Influx confirms 88 events (10-second data):

> select count(voltage) from hiking where time > '2019-10-16T23:00:00.000Z' and voltage > 253.0;
name: hiking
time                           count
----                           -----
2019-10-16T23:00:00.000000001Z 88

and the NEW trigger confirms a bunch of firings (30-2=28) since the previous report:

23

while not a single one of those has made it to the inbox:

Still just test messages (first two lines) and copies of postings. No triggers.

we will look into the issue of email notification.

For the benefit of those who may be following this thread, there has been a reasonable amount of offline investigation. The situation at the moment is as follows:

Three mailboxes:

  1. original@mydomain.com
  2. existing@anotherdomain.com
  3. different@mydomain.com

Three classes of email:

  1. Generated by triggers.
  2. Confirming copies from the Cayenne forum.
  3. Test messages.

Observed behaviour falls into two categories:

A. Failing case:

Triggers sending to original@mydomain.com.

B. Succeeding cases:

Triggers sending to existing@anotherdomain.com.

Triggers sending to different@mydomain.com.

Cayenne forum messages to original@mydomain.com.

Test messages to original@mydomain.com.

Test messages to different@mydomain.com.

The problem appears to be confined to one specific class of email (produced by Cayenne triggers) being sent to one specific mailbox (original@mydomain.com).

The trigger behaviour is the same, irrespective of whether the trigger existed before the problem manifested, or was since as part of the investigation. In all cases, the triggers appear to fire correctly when the condition is met (voltage exceeds 253V). If the trigger is aimed at original@mydomain.com, there is no email delivery. If the trigger is aimed anywhere else, email delivery occurs promptly.

The original@mydomain.com mailbox has been checked. There are no spam or blacklist filters configured and, were the mailbox “full”, which it isn’t, that would also block Cayenne forum and test messages, which aren’t being blocked.

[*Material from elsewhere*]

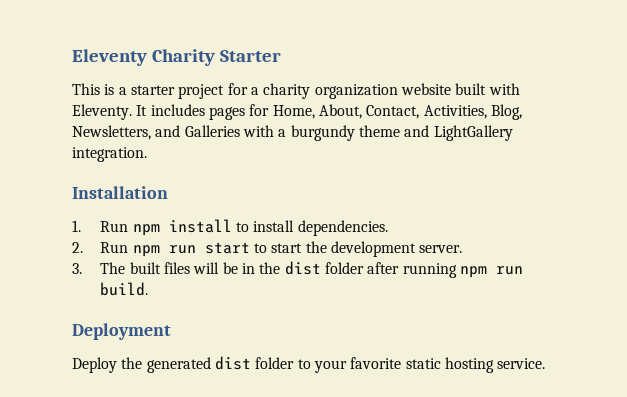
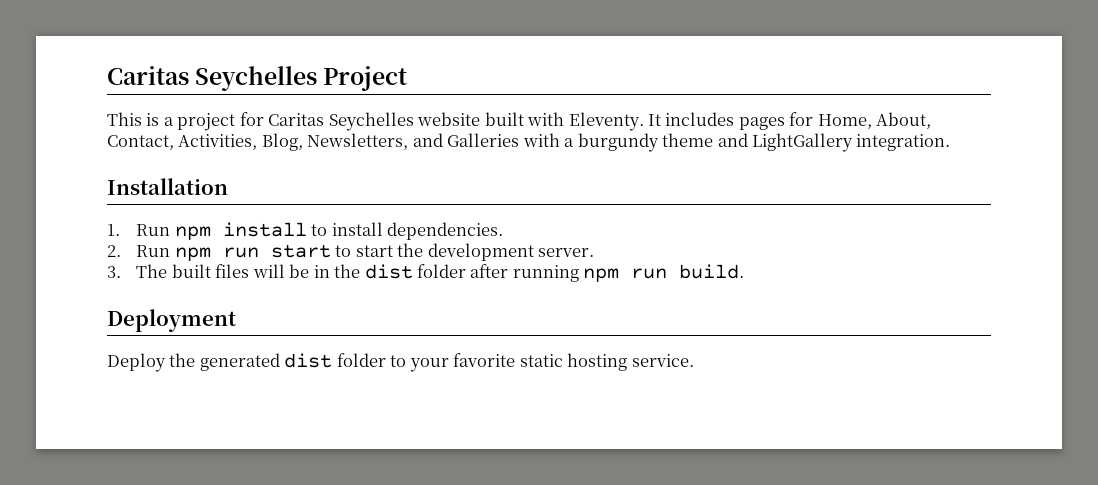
- Eleventy Charity Starter
+ Caritas Seychelles Project
- This is a starter project for a charity organization website built with Eleventy.
+ This is a project for Caritas Seychelles website built with Eleventy.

The DNS for mydomain.com contains exactly one MX record resolving to exactly one A record so the problem is unlikely to be a round-robin style misconfiguration malfunction. If the DNS was wrong, nothing should be working.

As yet, Cayenne administrators have not reported finding either queued mail or evidence of the mydomain.com MTA refusing delivery.

The obvious “workaround” is to deprecate original@mydomain.com in favour of different@mydomain.com but that just kicks the can down the road. It would be preferable to get to the bottom of this in case it turns out that triggers on other Cayenne projects are not behaving as expected, with their users unaware of the problem.

i guess we may conclude that the issue is that your original@mydomain.com is been blocked because it has hit rate limit of 300 messages. Will check it further what other things might be affecting here and try to find a solution on it.

Have you checked your email logs to see if you are getting any connections from the Cayenne email server around the time the email should be sent?

Unfortunately, my hosting provider (HostGator) doesn’t provide access to the email logs. I suspect this is because they front-end their hosted domains with “websitewelcome.com” (one of their own domains) and this probably implies that the logs for all hosted domains would be coalesced, so “Privacy!” (said with appropriate tones of shock and horror) would be the answer to any “can I get access” question.

All I can see is what has arrived in the mailbox, and what I can deduce from the headers in messages that have arrived, or headers in “bounced” messages I send myself that don’t arrive. Sub-optimal, I know, but not much I can do about it.

Yes, that is unfortunate. You may be able to ask them if they have seen any emails from a specific email address to your email though. It’s the only way to know for sure if your email server is for some reason blocking the emails or if they are indeed never being sent.

Wouldn’t it be much better if cayenne let users use their own smtp server?